WHAT YOU ARE ASKED TO DO:
A faithful repeat of all the records, with no image kept, is the required answer.

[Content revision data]
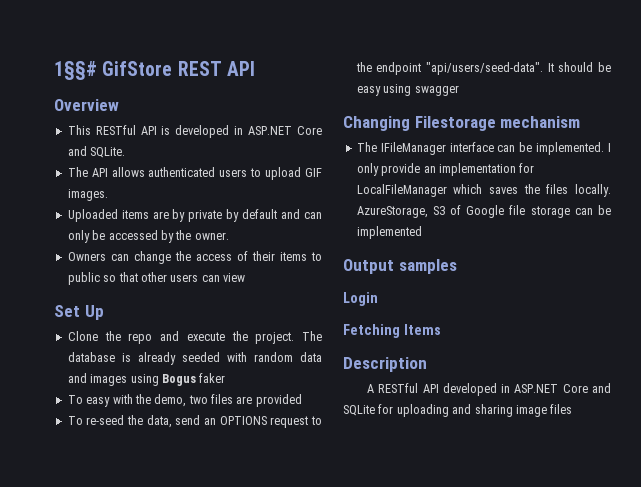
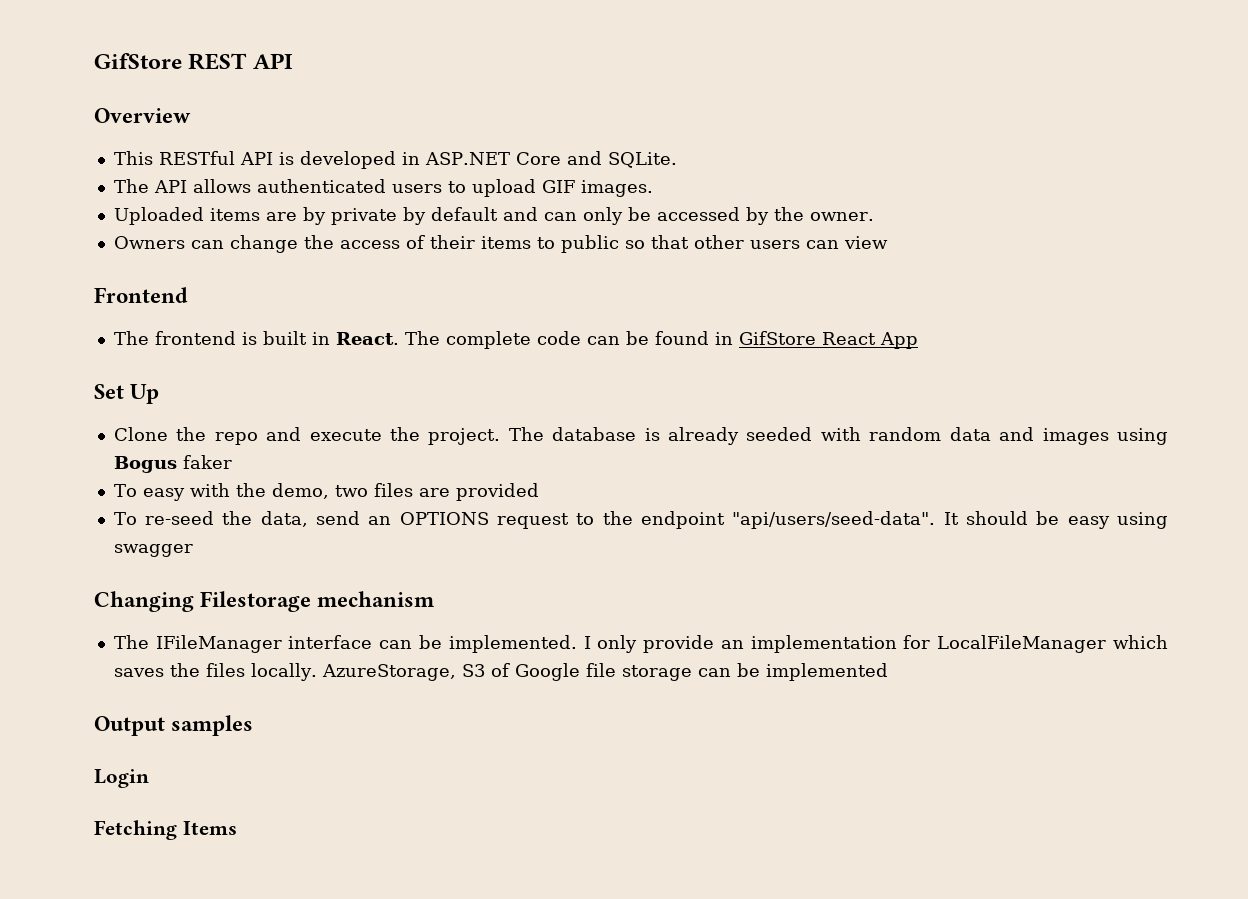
[54,61,97,80] 1§§# -> (94, 61) none
(245, 277) none -> [94,287,188,303] [113,331,918,349] // Frontend // The frontend is built in React. The complete code can be found in GifStore React App
[343,357,427,372] [367,383,611,396] [343,404,573,417] // Description // A RESTful API developed in ASP.NET Core and SQLite for uploading and sharing image files -> (237, 828) none

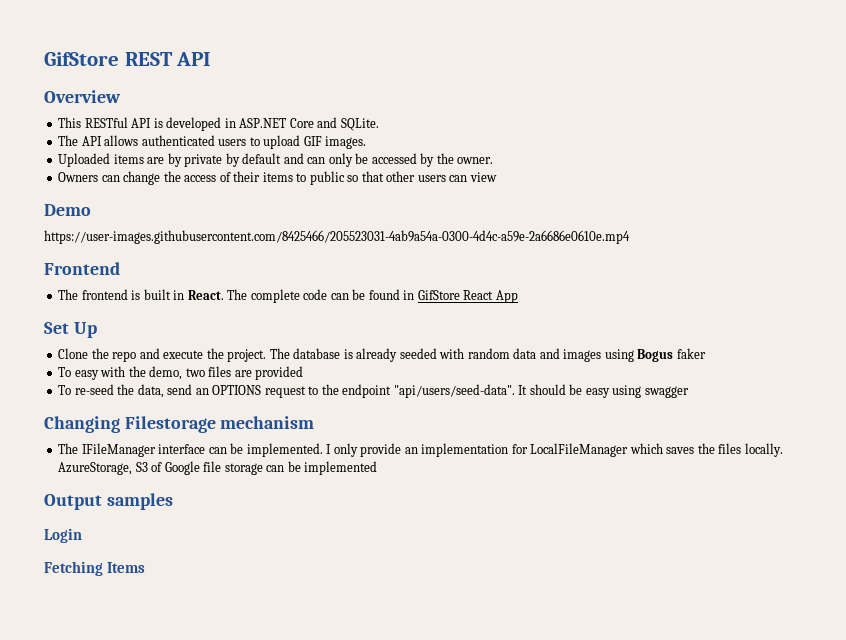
(888, 242) none -> [44,204,91,216] [44,230,630,244] // Demo // https://user-images.githubusercontent.com/8425466/205523031-4ab9a54a-0300-4d4c-a59e-2a6686e0610e.mp4

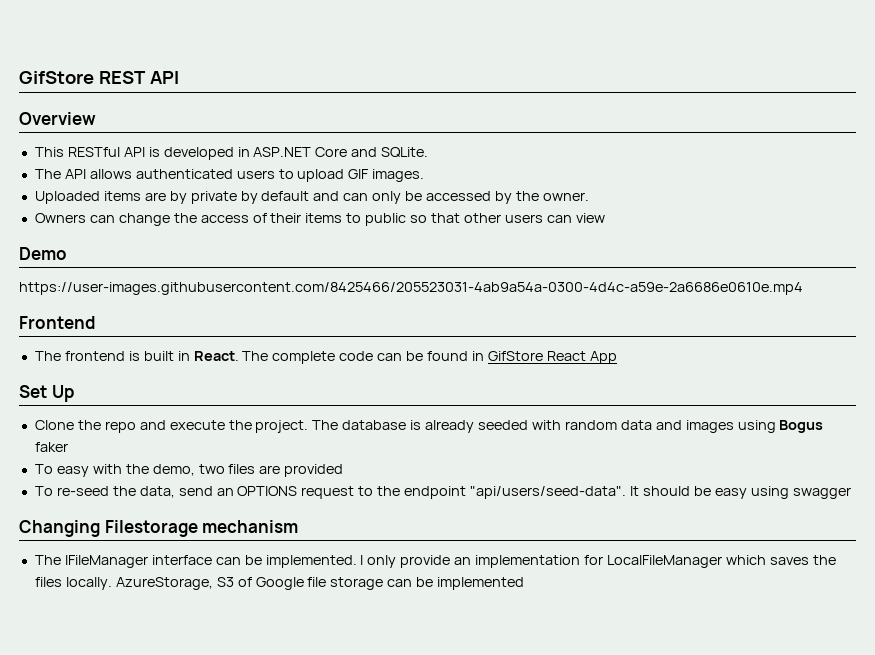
[44,493,173,510] [44,528,82,543] [44,561,146,576] // Output samples // Login // Fetching Items -> (525, 583) none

SOLUTION TO THIS TASK:
[54,61,97,80] 1§§# -> (94, 61) none
(245, 277) none -> [94,287,188,303] [113,331,918,349] // Frontend // The frontend is built in React. The complete code can be found in GifStore React App
[343,357,427,372] [367,383,611,396] [343,404,573,417] // Description // A RESTful API developed in ASP.NET Core and SQLite for uploading and sharing image files -> (237, 828) none

(888, 242) none -> [44,204,91,216] [44,230,630,244] // Demo // https://user-images.githubusercontent.com/8425466/205523031-4ab9a54a-0300-4d4c-a59e-2a6686e0610e.mp4

[44,493,173,510] [44,528,82,543] [44,561,146,576] // Output samples // Login // Fetching Items -> (525, 583) none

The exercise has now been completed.